→ **WHAT THE TASK ASKS**
Please count the lines in the material below that include "your". Reply with the number alone.
=== EXTRACTED DATA ===
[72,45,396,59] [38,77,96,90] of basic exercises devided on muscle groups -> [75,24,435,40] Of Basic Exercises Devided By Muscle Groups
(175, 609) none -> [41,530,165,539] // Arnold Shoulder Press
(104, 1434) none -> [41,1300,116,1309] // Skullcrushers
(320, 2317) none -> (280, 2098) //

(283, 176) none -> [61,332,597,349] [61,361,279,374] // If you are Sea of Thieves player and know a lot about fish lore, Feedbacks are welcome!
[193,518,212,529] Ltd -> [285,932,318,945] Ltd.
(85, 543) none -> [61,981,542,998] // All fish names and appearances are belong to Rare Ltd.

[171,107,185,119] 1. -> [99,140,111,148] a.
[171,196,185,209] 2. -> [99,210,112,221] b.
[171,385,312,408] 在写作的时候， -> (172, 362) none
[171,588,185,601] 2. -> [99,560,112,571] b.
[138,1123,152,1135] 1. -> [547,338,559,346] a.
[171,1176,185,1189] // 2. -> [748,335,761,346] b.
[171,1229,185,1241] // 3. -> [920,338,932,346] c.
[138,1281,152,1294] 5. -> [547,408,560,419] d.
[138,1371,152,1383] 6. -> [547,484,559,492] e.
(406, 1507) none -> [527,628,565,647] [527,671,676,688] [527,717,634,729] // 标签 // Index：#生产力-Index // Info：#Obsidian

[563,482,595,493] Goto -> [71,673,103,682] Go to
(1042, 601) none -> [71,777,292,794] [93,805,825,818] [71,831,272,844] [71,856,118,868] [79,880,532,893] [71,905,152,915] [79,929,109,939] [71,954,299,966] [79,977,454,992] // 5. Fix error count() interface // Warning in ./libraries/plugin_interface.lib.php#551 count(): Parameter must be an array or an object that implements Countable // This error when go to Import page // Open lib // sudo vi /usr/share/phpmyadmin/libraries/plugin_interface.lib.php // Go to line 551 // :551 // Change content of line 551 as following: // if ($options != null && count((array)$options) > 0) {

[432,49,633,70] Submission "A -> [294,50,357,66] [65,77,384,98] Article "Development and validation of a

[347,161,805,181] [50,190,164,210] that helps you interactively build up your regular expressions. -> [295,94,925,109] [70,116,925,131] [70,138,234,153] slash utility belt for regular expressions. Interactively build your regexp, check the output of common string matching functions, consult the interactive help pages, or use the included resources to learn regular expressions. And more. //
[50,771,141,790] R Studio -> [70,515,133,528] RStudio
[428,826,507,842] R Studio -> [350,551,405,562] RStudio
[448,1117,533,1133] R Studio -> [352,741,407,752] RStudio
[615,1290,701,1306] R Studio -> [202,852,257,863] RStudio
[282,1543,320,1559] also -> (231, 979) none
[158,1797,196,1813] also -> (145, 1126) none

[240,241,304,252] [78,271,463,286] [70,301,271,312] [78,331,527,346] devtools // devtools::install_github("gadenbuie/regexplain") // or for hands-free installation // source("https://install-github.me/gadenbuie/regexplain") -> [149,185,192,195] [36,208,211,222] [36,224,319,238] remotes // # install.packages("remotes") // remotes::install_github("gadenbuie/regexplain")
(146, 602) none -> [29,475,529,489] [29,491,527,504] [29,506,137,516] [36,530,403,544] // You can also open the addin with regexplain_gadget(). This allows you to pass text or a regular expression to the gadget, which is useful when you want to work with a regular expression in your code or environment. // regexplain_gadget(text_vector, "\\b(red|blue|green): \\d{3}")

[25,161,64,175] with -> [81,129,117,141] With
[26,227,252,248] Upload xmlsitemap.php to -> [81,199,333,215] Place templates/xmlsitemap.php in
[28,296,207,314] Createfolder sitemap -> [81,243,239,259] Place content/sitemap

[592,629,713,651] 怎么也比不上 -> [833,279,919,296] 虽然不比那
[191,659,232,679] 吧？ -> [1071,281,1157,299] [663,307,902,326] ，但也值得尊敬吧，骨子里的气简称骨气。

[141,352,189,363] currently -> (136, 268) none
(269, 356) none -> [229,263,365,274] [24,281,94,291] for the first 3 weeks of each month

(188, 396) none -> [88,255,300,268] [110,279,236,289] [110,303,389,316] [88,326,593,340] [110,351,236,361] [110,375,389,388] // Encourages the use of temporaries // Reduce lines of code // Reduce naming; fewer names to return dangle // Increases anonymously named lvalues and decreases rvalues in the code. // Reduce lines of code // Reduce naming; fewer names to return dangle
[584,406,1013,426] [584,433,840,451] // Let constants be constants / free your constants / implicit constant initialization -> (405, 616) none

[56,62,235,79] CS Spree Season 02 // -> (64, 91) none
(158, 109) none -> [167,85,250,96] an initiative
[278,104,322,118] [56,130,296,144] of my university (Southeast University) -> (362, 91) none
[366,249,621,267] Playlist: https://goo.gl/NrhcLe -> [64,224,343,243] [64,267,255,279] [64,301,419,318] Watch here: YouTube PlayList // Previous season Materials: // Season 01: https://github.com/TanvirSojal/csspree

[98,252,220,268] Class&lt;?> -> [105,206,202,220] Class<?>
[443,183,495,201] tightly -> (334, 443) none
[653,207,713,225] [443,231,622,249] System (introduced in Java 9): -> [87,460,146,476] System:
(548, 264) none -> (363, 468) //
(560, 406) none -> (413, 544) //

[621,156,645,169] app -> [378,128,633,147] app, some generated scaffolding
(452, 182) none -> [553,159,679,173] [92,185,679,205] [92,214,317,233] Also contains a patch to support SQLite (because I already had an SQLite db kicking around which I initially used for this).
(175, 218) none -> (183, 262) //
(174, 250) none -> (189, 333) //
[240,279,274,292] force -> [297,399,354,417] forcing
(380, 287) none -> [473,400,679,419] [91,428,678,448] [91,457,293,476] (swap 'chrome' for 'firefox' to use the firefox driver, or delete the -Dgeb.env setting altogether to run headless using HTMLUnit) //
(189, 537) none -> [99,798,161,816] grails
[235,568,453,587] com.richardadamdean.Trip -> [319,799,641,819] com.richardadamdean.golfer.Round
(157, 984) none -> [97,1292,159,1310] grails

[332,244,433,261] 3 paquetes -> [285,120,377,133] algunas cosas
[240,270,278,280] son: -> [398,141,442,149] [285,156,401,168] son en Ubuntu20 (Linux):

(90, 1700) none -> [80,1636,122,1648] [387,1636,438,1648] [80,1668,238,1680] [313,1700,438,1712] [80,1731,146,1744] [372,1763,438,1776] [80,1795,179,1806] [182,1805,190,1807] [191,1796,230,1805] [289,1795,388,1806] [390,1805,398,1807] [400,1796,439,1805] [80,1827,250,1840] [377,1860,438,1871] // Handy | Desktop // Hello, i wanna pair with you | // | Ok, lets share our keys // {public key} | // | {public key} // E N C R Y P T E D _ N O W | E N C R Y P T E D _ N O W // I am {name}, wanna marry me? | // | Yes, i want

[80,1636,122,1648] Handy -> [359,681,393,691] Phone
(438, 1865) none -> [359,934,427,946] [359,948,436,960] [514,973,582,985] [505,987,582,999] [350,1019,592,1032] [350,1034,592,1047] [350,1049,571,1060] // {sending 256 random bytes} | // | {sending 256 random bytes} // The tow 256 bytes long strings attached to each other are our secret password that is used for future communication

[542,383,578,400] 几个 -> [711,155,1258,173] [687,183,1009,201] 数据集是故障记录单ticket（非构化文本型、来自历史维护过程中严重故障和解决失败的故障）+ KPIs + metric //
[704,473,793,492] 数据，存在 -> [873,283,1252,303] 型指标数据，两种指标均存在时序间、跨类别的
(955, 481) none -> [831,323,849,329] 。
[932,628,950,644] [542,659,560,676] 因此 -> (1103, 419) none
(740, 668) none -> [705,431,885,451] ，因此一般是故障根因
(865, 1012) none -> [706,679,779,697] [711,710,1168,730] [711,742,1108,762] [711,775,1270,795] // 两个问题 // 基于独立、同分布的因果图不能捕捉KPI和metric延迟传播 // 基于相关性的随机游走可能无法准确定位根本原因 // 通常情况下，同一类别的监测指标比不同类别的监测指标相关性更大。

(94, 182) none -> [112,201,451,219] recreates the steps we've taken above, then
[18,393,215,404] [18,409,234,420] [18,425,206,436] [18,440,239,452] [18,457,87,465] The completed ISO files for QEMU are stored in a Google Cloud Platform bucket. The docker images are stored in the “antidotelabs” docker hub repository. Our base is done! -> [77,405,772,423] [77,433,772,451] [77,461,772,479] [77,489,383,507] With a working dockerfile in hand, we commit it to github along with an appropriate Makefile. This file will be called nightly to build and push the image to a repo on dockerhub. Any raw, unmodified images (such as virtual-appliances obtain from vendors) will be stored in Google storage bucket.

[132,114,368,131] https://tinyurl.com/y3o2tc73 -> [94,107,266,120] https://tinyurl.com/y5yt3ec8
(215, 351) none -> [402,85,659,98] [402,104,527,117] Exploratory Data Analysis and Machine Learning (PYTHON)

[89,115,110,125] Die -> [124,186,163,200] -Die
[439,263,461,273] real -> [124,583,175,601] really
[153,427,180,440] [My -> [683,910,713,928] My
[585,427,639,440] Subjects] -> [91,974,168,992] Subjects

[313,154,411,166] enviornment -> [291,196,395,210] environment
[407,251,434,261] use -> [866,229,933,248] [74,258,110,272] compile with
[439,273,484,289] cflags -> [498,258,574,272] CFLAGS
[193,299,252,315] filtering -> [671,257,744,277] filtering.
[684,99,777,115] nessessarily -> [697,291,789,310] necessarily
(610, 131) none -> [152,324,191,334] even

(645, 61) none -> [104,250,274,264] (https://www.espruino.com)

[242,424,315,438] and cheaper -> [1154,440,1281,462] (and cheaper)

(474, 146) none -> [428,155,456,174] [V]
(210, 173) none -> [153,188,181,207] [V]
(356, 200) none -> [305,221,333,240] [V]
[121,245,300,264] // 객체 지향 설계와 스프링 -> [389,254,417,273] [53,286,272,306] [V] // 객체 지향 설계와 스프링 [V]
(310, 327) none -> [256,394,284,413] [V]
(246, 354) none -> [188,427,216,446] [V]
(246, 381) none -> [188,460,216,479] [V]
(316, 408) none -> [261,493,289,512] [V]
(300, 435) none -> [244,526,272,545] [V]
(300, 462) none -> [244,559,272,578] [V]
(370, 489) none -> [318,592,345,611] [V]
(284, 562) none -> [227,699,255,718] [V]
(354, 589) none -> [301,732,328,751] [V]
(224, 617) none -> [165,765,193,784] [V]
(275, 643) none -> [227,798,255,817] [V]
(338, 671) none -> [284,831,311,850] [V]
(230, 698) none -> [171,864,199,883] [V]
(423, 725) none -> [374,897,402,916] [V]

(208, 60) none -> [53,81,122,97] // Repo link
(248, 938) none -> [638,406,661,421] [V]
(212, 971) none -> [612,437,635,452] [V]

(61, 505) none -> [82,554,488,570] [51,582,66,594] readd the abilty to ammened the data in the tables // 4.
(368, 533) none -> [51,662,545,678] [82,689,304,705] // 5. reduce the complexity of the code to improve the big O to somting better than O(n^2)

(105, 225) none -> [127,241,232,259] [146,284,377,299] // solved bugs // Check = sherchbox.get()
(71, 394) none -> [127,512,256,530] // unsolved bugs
===
→ **TASK OUTPUT**
3